I am surprised because I notice it is much slower than before. What have happened? And, could u speed it up somehow by changing some user parameters? Otherwise it is impossible to run the tests..."
Actually, it took three hours for a test it used to run with less than 10 min. I used gnwiki (only 700 articles), which is my small test wiki. I see it would be impossible to test middle or big wikis...
My code does run several wikis for a list of articles and checks its existance in other articles and how editors edit them. I study multilingual behavior.
List of queries, for example:
'SELECT DISTINCT rev_user_text, count(*) FROM '+lang+'_p.revision WHERE rev_page = (SELECT page_id FROM '+lang+'_p.page WHERE page_title = %s AND page_namespace=0 AND page_is_redirect=0) GROUP BY rev_user_text'
'SELECT rev_user_text, COUNT(*) FROM revision INNER JOIN page ON rev_page=page_id WHERE page_namespace=0 AND page_is_redirect=0 GROUP BY rev_user_text ORDER BY 2 DESC'
Checking number of langlinks...
'SELECT ll_lang, COUNT(*) FROM page INNER JOIN langlinks ON ll_from=page_id WHERE page_id IN (SELECT page_id FROM u3532__.'+originarylang+table+') AND page_is_redirect=0 AND page_namespace=0 GROUP by 1 ORDER BY 2 DESC'
Checking the names of an article in several languages through langlinks...

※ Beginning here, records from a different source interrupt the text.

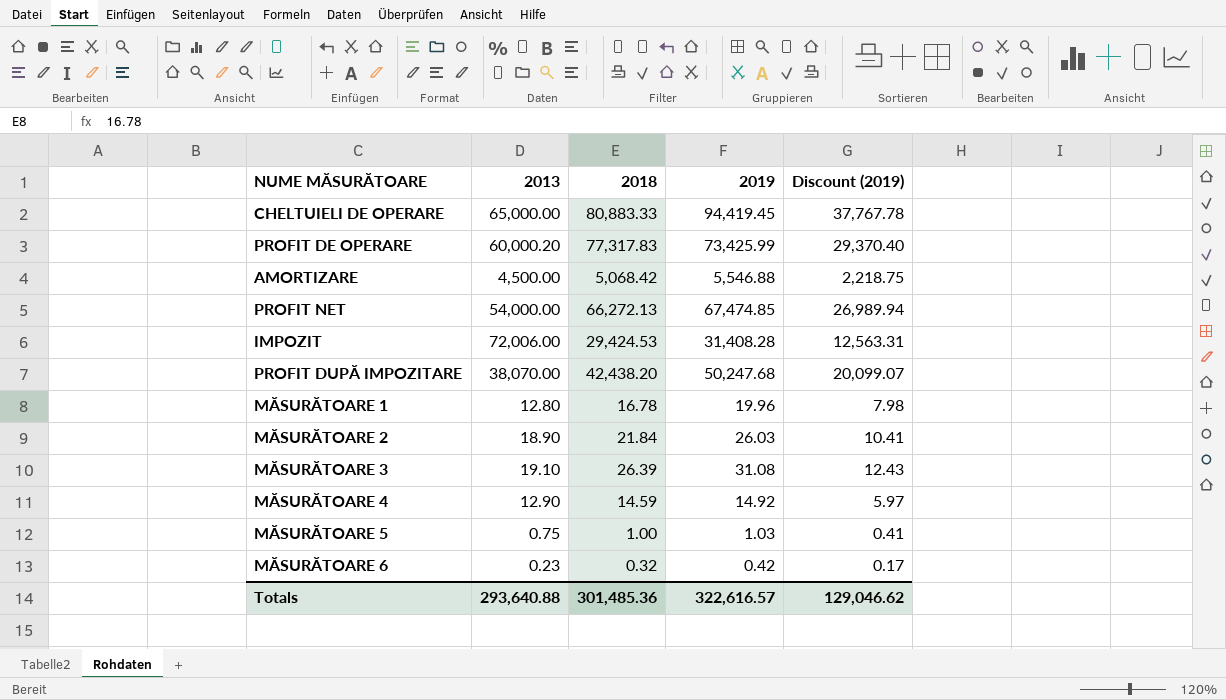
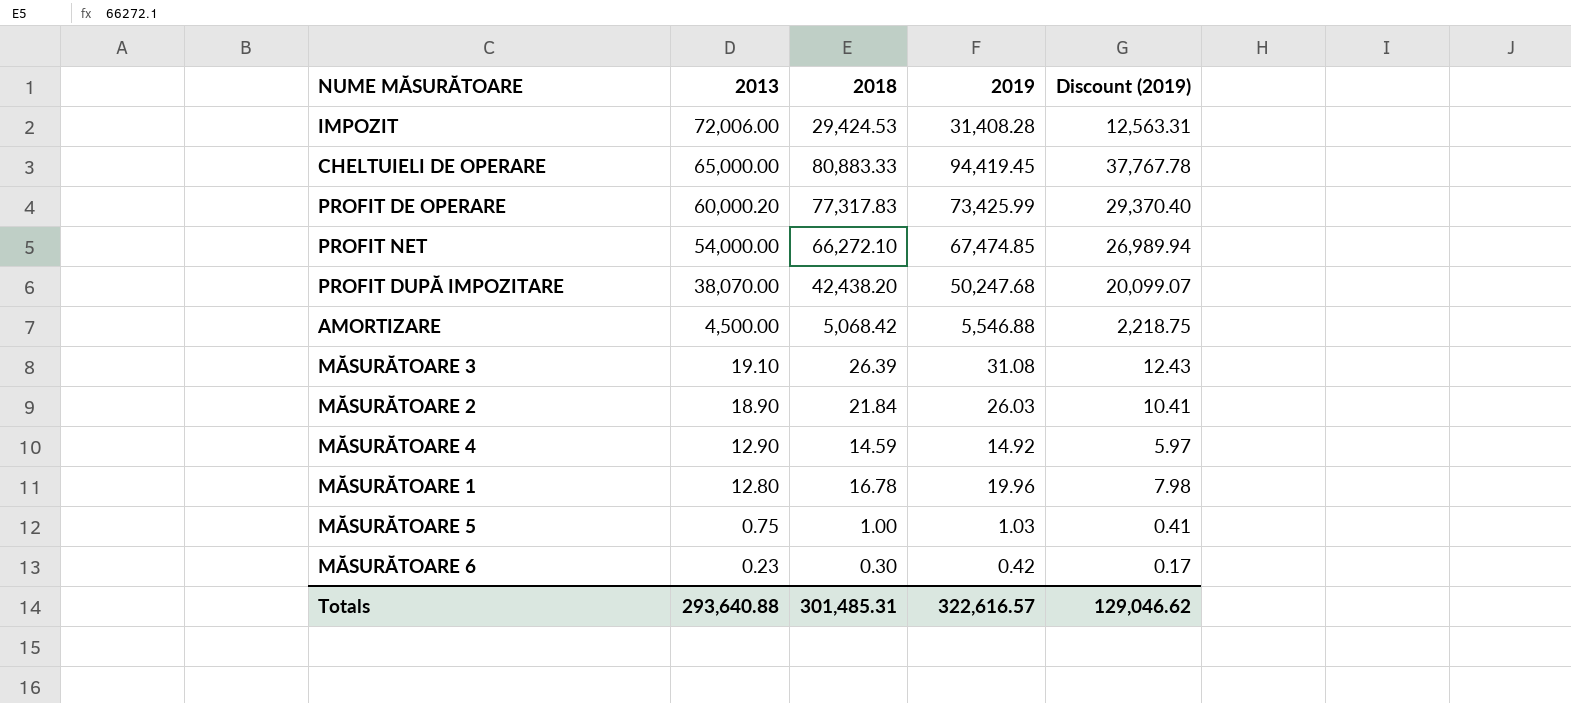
row order: none -> 2013 descending
PROFIT NET | 2018: 66,272.13 -> 66,272.10
MĂSURĂTOARE 6 | 2018: 0.32 -> 0.30
Totals | 2018: 301,485.36 -> 301,485.31

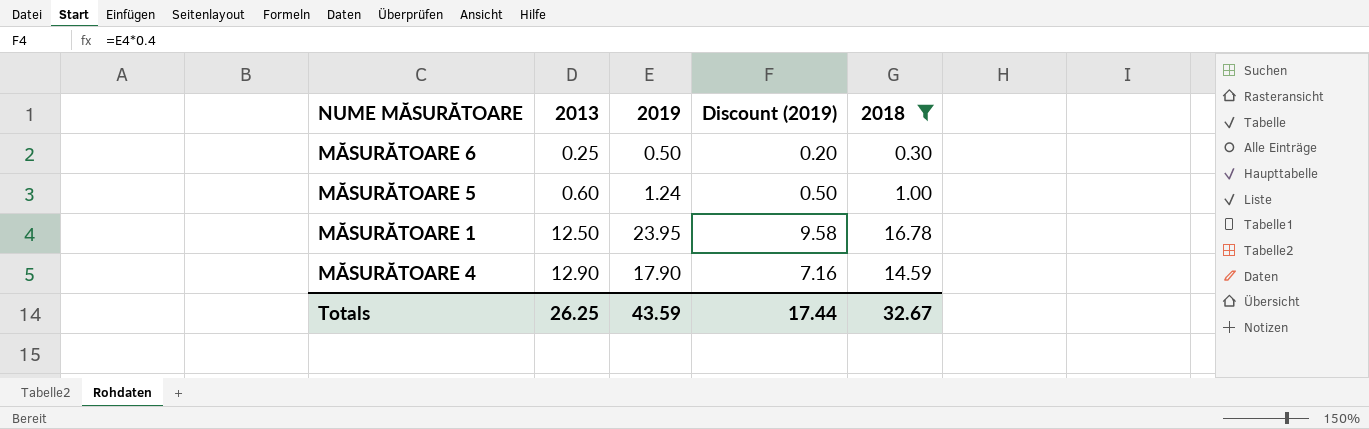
filter: none -> 2018 <= 16.78
row order: 2013 descending -> 2013 ascending
column 2018 | position: 3 -> 5
MĂSURĂTOARE 6 | 2013: 0.23 -> 0.25
MĂSURĂTOARE 6 | 2019: 0.42 -> 0.50
MĂSURĂTOARE 6 | Discount (2019): 0.17 -> 0.20
MĂSURĂTOARE 5 | 2013: 0.75 -> 0.60
MĂSURĂTOARE 5 | 2019: 1.03 -> 1.24
MĂSURĂTOARE 5 | Discount (2019): 0.41 -> 0.50
MĂSURĂTOARE 1 | 2013: 12.80 -> 12.50
MĂSURĂTOARE 1 | 2019: 19.96 -> 23.95
MĂSURĂTOARE 1 | Discount (2019): 7.98 -> 9.58
MĂSURĂTOARE 4 | 2019: 14.92 -> 17.90
MĂSURĂTOARE 4 | Discount (2019): 5.97 -> 7.16
Totals | 2013: 293,640.88 -> 26.25
Totals | 2019: 322,616.57 -> 43.59
Totals | Discount (2019): 129,046.62 -> 17.44
Totals | 2018: 301,485.31 -> 32.67

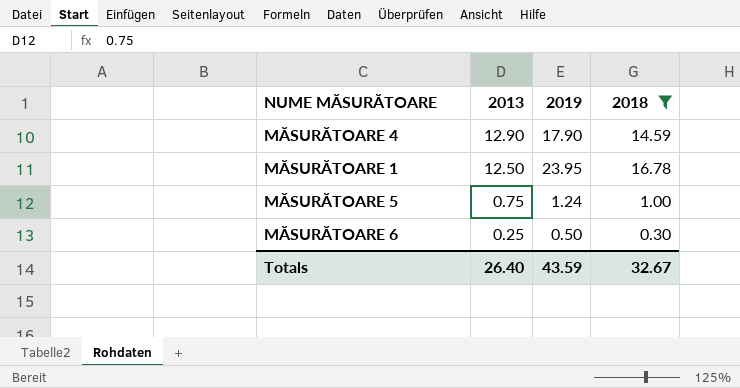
row order: 2013 ascending -> 2013 descending
column Discount (2019) | formula: [2019] * 0.4 -> none
MĂSURĂTOARE 5 | 2013: 0.60 -> 0.75
Totals | 2013: 26.25 -> 26.40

'SELECT ll_lang,ll_title FROM langlinks WHERE ll_from = %s'
Checking "edit_count" in multiple language editions for a user with the same name.
query = query + 'SELECT "'+language+'",user_editcount FROM '+language+'_p.user WHERE user_name LIKE %s '
if count < len(languagelist): query = query + 'UNION ALL '
query = query + 'ORDER BY user_editcount DESC'This last one, when does UNION ALL for 10 wiki databases is where it struggles most.
What could you do to improve the system or at least go back to the configuration which was working in march-april?
Thank you very much.
Marc Miquel